Tyranny was that game that I’ve been following it for a while, but never was quite excited about it. Having had many issues with the genre in the past, I was ready to bounce of it. Instead, despite having played so little (5~ days left), I’ve found myself wanting to play it more. And to talk about it.

I have never been much of a fan of cRPGs. While, in theory, I should love them, in practice they fail to grab me with the plot or the world, or become boring combat-fests against the Nth random encounter group that have no real point in the overall arch of the story. From character creation to the opening sequences, they all boil down to fantasy’s very common trope of kid from a small town.

Much like Divinity: Original Sin, Tyranny gives the player and characters a task from the get-go. In Divinity, we are tasked with investigating a murder. In Tyranny, we are tasked with ensuring that a rebellion is dealt with. The key difference with Tyranny, though, is the hard limit of eight days. The dialogue and actions immediately after are all about that, which serves to provide the player with an objective to focus on, and also a cohesive state to the world.

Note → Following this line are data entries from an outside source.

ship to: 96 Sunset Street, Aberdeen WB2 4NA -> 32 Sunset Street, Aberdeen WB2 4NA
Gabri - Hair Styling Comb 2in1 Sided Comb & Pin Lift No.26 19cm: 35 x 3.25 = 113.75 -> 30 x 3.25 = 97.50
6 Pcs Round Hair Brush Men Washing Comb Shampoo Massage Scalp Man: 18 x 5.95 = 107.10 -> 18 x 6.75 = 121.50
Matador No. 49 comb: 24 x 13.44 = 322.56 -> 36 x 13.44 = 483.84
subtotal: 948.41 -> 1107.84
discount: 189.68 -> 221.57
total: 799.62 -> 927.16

Tyranny goes much further, though, not unlike Firewatch, in helping the player be part of the world. Shortly after character creation, the game leads you through establishing your reputation in the world and how you affected the course of the conquest. These choose-your-own-adventure style decisions influence how the factions within the game treat you, and why they might have heard of you (or you of them).

As a Fatebinder sent to oversee the suppression of the local rebellion, you are asked to balance (or not) how you treat the different factions while still nudging them towards what needs to be done. This might involve suggesting that a prisoner should kill her own allies should she want to prove herself and keep her life. Another one might involve choosing whether to let an elderly man be trialed and executed in probably too-painful-to-think-of ways by one of the factions because he aided the rebels in his town, or, perhaps, to kill him yourself.

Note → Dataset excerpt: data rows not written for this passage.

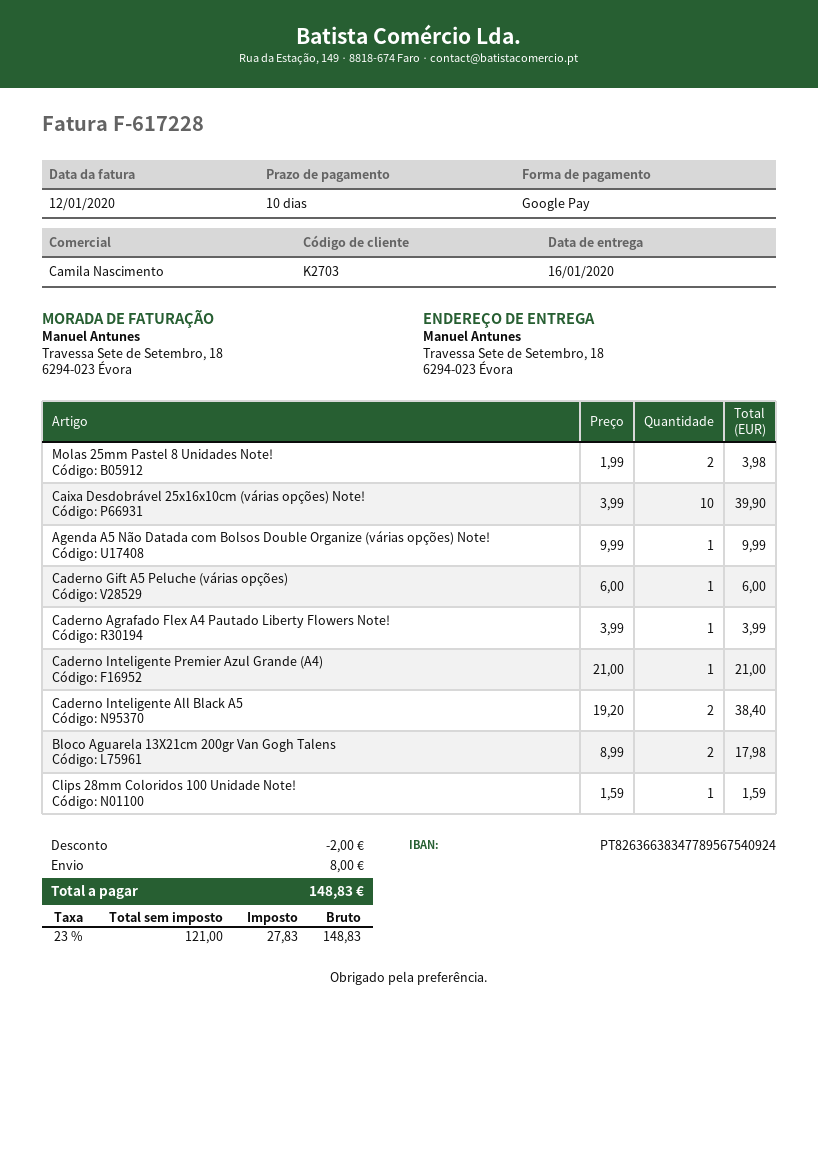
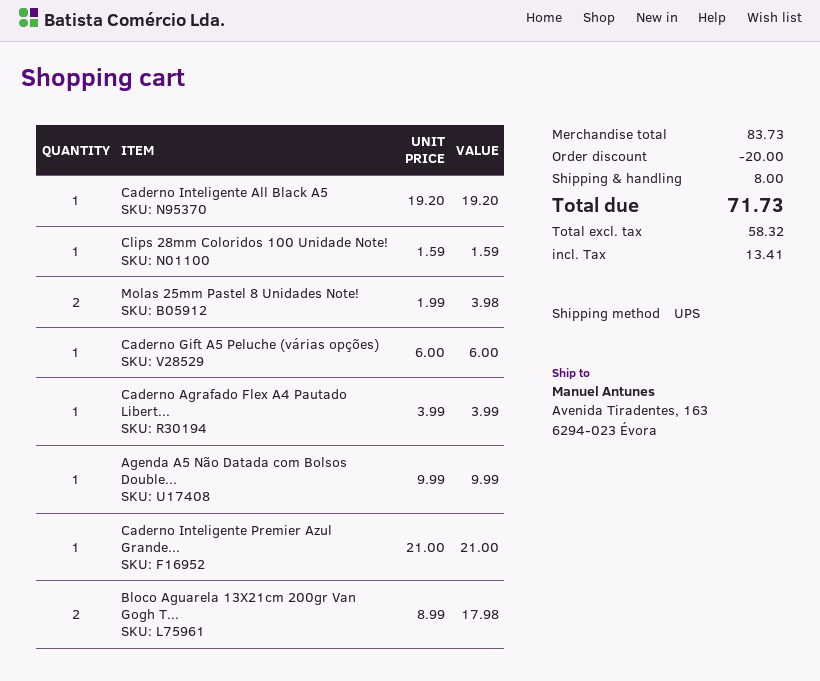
ship to: Travessa Sete de Setembro, 18, 6294-023 Évora -> Avenida Tiradentes, 163, 6294-023 Évora
Caixa Desdobrável 25x16x10cm (várias opções) Note!: 10 x 3.99 = 39.90 -> none
Caderno Inteligente All Black A5: 2 x 19.20 = 38.40 -> 1 x 19.20 = 19.20
discount: 2.00 -> 20.00
net: 121.00 -> 58.32
tax: 27.83 -> 13.41
total: 148.83 -> 71.73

Furthermore, the world around you wants to punish your from deviating from your environment, and the strong faction identity from most NPCs means that attempts to please both sides will, eventually, fail. I don’t think moderates have much space in this world, and I don’t think I would ever feel I’d belong with a faction. Not that the role of my character would allow much more – achieving her goals come first, everything else second. Thus, I’ve been playing a character with many faces that stays or does what fits the moment more than what she believes in, reserving her hopes to not cause unnecessary injury for the moments among trusted companions – but even among them she treads carefully.

I’m positive much there will be much to be said about strongly defined, with us or against us style factions (which have some clear parallels to reality), and there will be space to discuss situations of greater good vs. doing the right thing, fitting in vs. what you believe in.

I will be playing more Tyranny, because oh do I want to see where it goes.